Feb 18, 2014
Deus Ex is one of those PC gaming franchises that defined its space. For some enthusiasts, it is to traditional big(ger) screen gaming what Angry Birds is to handheld play. And now, Square Enix brings Deus Ex: The Fall to Android OS.
For folks who like eye candy, this will be a pleasant experience. The graphics bring the action to life, and the scaled down imagery is impressive; it’s easy to get lost in the danger latent in every crouch and the adrenaline in every sleeper dart shot. The little thing, like shadows and rendering of sunlight is positively surreal. The movements, while a bit stilted in places, are fluid enough to induce random player movement.

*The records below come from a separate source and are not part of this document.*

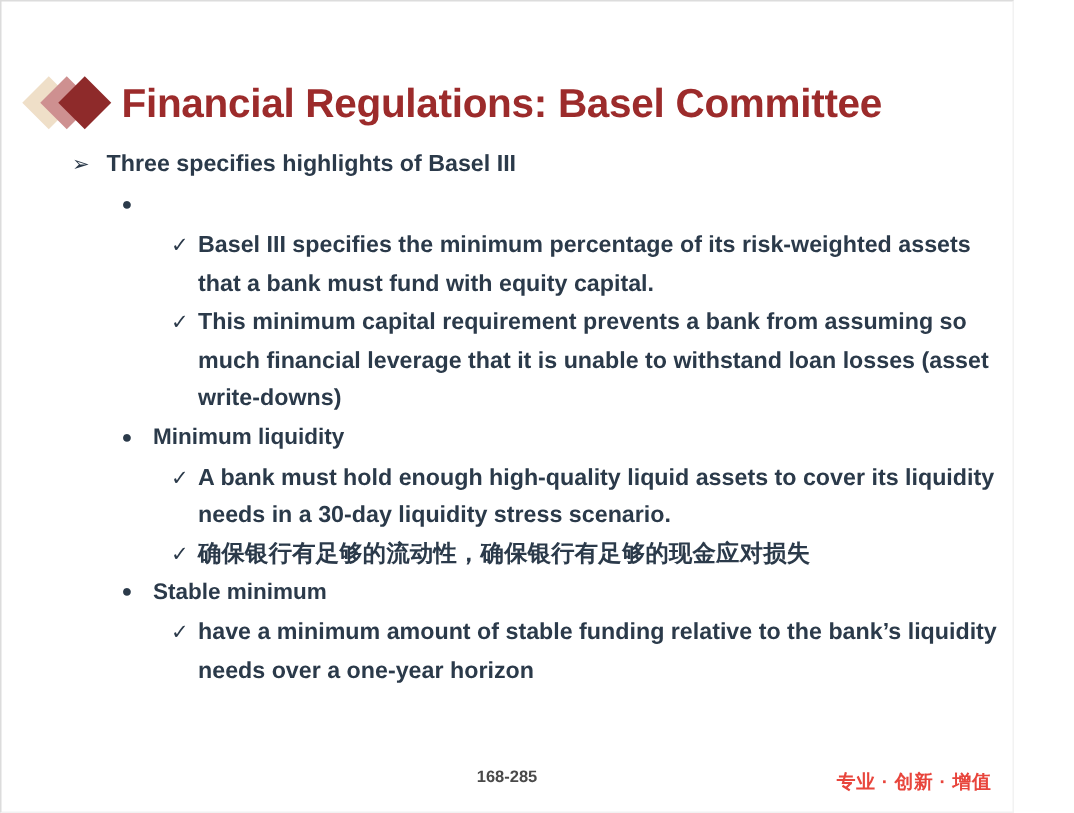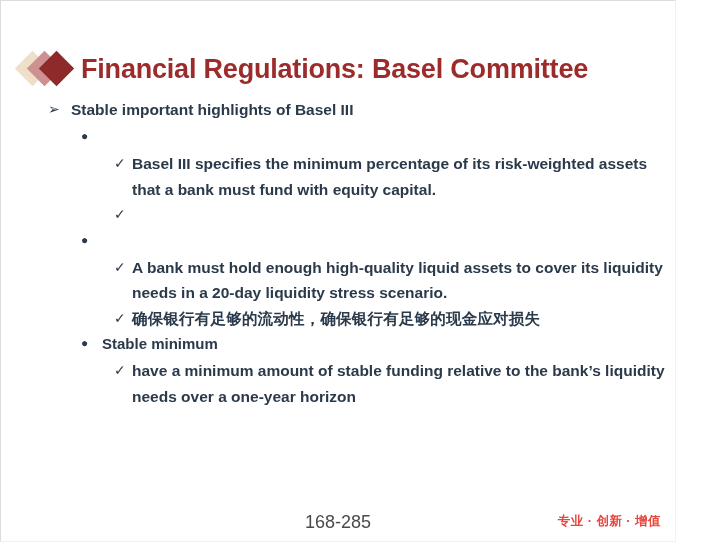--- a/index.html
+++ b/index.html
@@ -114,22 +114,23 @@
 
   .lvl3.cn .txt { letter-spacing: 0.2px; }
 
   
   .page-number {
     position: absolute;
     left: 0;
     right: 0;
     top: 511px;
     text-align: center;
-    font-size: 18px;
+    font-size: 11px;
     color: #4A4A4A;
+    font-weight: bold;
   }
   .tagline {
     position: absolute;
     right: 14px;
     top: 512px;
     font-size: 12.5px;
     font-weight: bold;
     color: #E8453C;
     letter-spacing: 0.5px;
     white-space: nowrap;
@@ -147,43 +148,45 @@
       <span class="diamond d2"></span>
       <span class="diamond d3"></span>
     </div>
     <div class="slide-title">Financial Regulations: Basel Committee</div>
   </div>
 
   <div class="body">
 
     <div class="line lvl1">
       <span class="bullet">➢</span>
-      <span class="txt">Stable important highlights of Basel III</span>
+      <span class="txt">Three specifies highlights of Basel III</span>
     </div>
 
     <div class="line lvl2">
       <span class="bullet">●</span>
     </div>
 
     <div class="line lvl3">
       <span class="bullet">✓</span>
       <span class="txt">Basel III specifies the minimum percentage of its risk-weighted assets that a bank must fund with equity capital.</span>
     </div>
 
     <div class="line lvl3">
       <span class="bullet">✓</span>
+      <span class="txt">This minimum capital requirement prevents a bank from assuming so much financial leverage that it is unable to withstand loan losses (asset write-downs)</span>
     </div>
 
     <div class="line lvl2">
       <span class="bullet">●</span>
-    </div>
-
-    <div class="line lvl3">
-      <span class="bullet">✓</span>
-      <span class="txt">A bank must hold enough high-quality liquid assets to cover its liquidity needs in a 20-day liquidity stress scenario.</span>
+      <span class="txt">Minimum liquidity</span>
+    </div>
+
+    <div class="line lvl3">
+      <span class="bullet">✓</span>
+      <span class="txt">A bank must hold enough high-quality liquid assets to cover its liquidity needs in a 30-day liquidity stress scenario.</span>
     </div>
 
     <div class="line lvl3 cn">
       <span class="bullet">✓</span>
       <span class="txt">确保银行有足够的流动性，确保银行有足够的现金应对损失</span>
     </div>
 
     <div class="line lvl2">
       <span class="bullet">●</span>
       <span class="txt">Stable minimum</span>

The gameplay is a function of the cyberpunk backstory. The year is 2017, and earth, as to be expected, is quite different. Apocalyptic diseases are rampant, the rich are further separated from the poor, and a world government is nigh. Beyond ensuring that all major conspiracies are accounted for, the game introduces us to special soldiers that combine humans with cybernetic body parts, thus creating super soldiers which are initially tasked with protecting the interests of the elite.
Our hero is Ben Saxon, and he gets stuff going. We learn the basics of gameplay through him: stealth attacks through brazen dispatches, and the results of such actions. One of the biggest elements is the concept of actions and consequences; a lot of the time, different options exist by way of form of attack or way to go, but each has it’s own type of resultant sequence. The basic premise is to use that, pick the right weapon for the job, avoid and or get rid of enemy combatants, and make it through to where Ben needs to be. Doing specific actions give experience points, which add up to create a valuable. “praxis” when leveling is accomplished. Credits are assigned as well, and can be used to purchase equipment and such.
It’s an exhilarating adventure, and packs in a surprisingly diverse amount of play. The built-in tutorial makes sense, and the control set is fairly logical. Some elements do stretch the imagination (beer to revive health, for example), and the sequences can be a bit dry, but the fillers work well. There is also some salty language, but the game is not too gory.
It’s not the cheapest Android game around, but it packs in enough action and mini games to make it worth it.